- Assignment -
Within the listing below, the lines to output run from the one containing "height: 1224px;" through the one containing "width: 33px;"; copy them exactly and nothing else.

- Data -
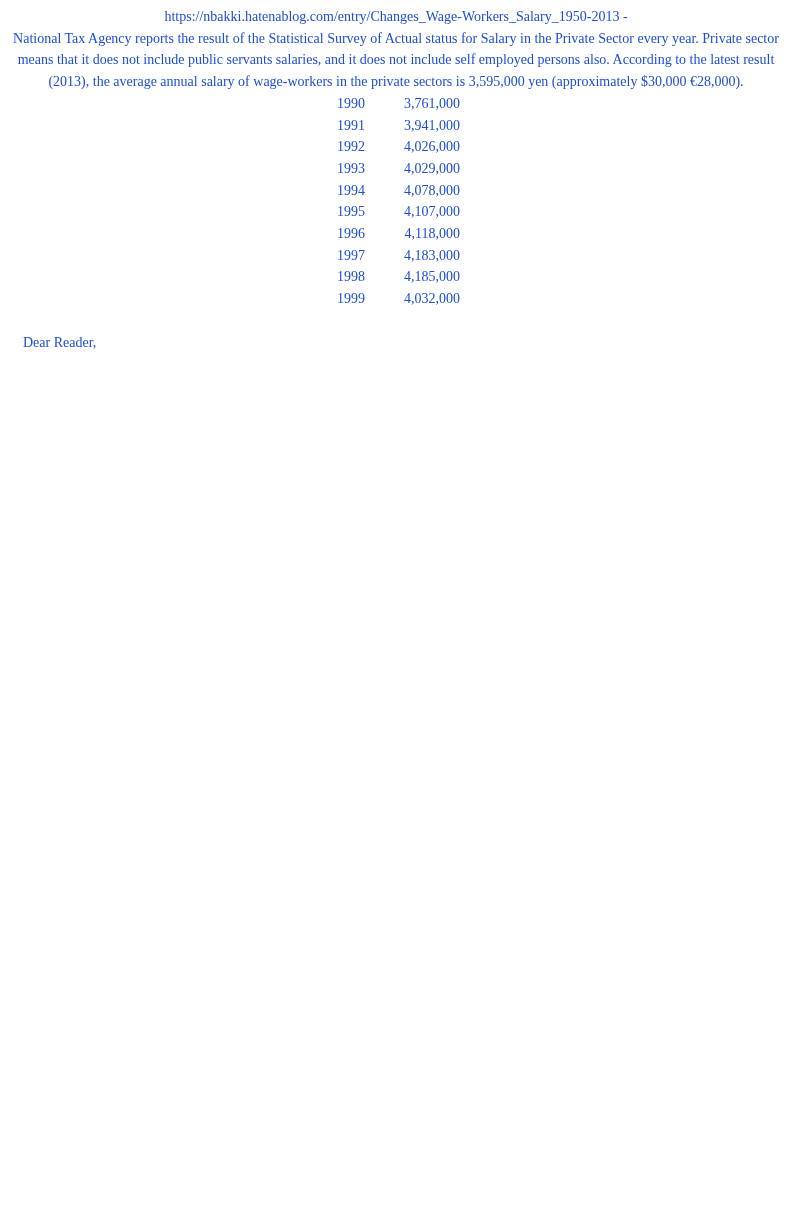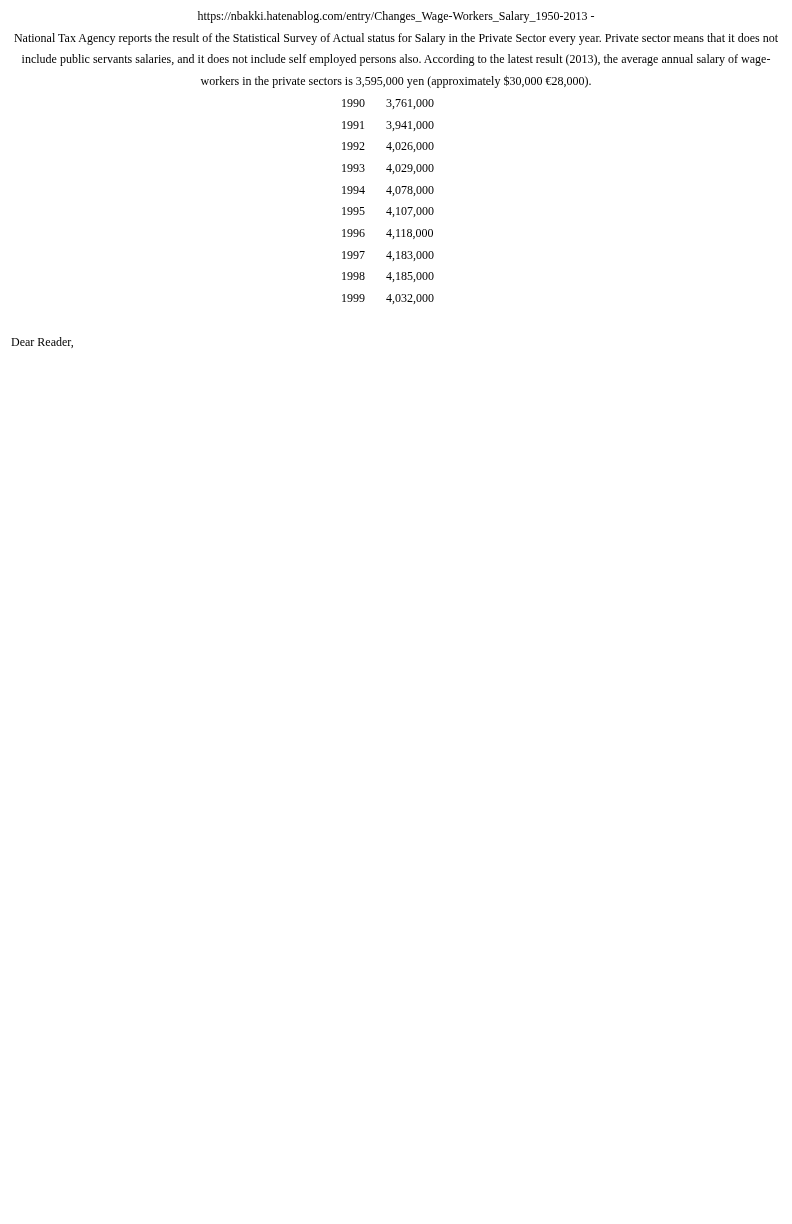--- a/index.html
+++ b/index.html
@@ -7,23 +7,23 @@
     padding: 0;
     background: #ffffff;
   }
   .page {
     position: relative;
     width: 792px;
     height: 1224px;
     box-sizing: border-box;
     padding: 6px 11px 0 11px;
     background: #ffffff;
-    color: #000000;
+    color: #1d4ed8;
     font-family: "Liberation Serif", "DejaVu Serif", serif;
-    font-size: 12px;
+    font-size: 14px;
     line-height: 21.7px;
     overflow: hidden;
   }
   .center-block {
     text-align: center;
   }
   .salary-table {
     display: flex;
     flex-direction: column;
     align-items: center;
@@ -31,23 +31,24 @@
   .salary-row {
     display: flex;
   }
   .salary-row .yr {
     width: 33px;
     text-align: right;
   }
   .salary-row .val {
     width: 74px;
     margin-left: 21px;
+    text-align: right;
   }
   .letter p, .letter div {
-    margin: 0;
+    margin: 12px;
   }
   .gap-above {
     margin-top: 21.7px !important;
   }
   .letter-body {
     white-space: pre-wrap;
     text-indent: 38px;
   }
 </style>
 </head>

- Written response -
     height: 1224px;
     box-sizing: border-box;
     padding: 6px 11px 0 11px;
     background: #ffffff;
-    color: #000000;
+    color: #1d4ed8;
     font-family: "Liberation Serif", "DejaVu Serif", serif;
-    font-size: 12px;
+    font-size: 14px;
     line-height: 21.7px;
     overflow: hidden;
   }
   .center-block {
     text-align: center;
   }
   .salary-table {
     display: flex;
     flex-direction: column;
     align-items: center;
@@ -31,23 +31,24 @@
   .salary-row {
     display: flex;
   }
   .salary-row .yr {
     width: 33px;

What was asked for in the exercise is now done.